## ACTIVITY:
Starting at the line that contains "[149,2092,220,2104] '*bar*' ->", return every line down to the end of the records below, exactly as written.

## MATERIALS PROVIDED:
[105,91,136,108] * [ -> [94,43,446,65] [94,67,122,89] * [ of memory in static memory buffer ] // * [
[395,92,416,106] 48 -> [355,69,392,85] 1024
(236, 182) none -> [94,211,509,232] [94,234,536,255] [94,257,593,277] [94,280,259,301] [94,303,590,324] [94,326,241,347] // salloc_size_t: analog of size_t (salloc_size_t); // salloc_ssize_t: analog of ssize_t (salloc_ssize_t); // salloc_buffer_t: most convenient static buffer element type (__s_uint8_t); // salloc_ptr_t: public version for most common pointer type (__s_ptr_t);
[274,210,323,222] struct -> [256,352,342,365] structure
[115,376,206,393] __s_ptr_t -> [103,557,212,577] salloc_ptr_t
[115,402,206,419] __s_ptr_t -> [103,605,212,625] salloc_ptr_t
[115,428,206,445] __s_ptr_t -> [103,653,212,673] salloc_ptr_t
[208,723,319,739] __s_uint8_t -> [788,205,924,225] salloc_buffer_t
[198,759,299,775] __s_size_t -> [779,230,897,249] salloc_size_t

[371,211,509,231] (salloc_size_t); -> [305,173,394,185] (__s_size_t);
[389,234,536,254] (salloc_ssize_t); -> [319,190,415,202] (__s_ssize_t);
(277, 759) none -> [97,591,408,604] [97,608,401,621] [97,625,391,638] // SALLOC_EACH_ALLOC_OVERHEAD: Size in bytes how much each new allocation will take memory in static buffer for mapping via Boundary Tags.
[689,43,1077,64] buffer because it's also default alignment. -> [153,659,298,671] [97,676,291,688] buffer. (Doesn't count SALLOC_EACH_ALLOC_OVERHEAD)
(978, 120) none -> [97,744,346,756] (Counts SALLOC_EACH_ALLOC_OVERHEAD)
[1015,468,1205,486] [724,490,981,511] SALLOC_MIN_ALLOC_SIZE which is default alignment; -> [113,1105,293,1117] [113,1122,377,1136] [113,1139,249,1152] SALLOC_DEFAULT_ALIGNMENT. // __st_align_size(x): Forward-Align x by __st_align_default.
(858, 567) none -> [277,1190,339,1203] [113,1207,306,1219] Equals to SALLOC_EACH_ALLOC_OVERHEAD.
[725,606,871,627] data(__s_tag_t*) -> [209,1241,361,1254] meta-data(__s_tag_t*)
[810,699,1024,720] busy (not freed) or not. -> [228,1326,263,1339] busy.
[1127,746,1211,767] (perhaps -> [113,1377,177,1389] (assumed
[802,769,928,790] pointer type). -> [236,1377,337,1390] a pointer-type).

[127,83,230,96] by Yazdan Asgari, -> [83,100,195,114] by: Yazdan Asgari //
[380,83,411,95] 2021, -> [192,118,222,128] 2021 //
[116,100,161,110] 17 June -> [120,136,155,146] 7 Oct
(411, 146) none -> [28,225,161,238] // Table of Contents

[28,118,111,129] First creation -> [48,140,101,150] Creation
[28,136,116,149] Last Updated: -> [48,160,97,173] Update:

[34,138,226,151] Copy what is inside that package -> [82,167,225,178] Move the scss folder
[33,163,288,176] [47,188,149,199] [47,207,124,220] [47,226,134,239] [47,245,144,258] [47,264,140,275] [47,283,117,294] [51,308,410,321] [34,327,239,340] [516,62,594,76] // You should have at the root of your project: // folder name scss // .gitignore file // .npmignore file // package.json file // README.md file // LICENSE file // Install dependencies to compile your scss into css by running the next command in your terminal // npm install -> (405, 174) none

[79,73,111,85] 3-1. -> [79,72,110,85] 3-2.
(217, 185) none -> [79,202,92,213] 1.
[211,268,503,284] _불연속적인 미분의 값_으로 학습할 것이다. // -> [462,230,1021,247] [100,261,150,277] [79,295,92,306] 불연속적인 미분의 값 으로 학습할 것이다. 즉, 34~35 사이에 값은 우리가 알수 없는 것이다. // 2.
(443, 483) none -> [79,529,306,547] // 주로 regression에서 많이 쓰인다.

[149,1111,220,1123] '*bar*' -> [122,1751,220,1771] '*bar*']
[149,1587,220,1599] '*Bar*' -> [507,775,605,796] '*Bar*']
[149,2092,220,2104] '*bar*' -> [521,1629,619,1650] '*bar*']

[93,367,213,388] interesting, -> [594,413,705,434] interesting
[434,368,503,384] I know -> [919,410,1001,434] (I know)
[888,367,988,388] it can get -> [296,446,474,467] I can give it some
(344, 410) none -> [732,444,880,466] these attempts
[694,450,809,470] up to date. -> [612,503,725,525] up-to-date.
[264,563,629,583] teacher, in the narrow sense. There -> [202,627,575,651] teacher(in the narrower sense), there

## ANSWER TO THE EXERCISE:
[149,2092,220,2104] '*bar*' -> [521,1629,619,1650] '*bar*']

[93,367,213,388] interesting, -> [594,413,705,434] interesting
[434,368,503,384] I know -> [919,410,1001,434] (I know)
[888,367,988,388] it can get -> [296,446,474,467] I can give it some
(344, 410) none -> [732,444,880,466] these attempts
[694,450,809,470] up to date. -> [612,503,725,525] up-to-date.
[264,563,629,583] teacher, in the narrow sense. There -> [202,627,575,651] teacher(in the narrower sense), there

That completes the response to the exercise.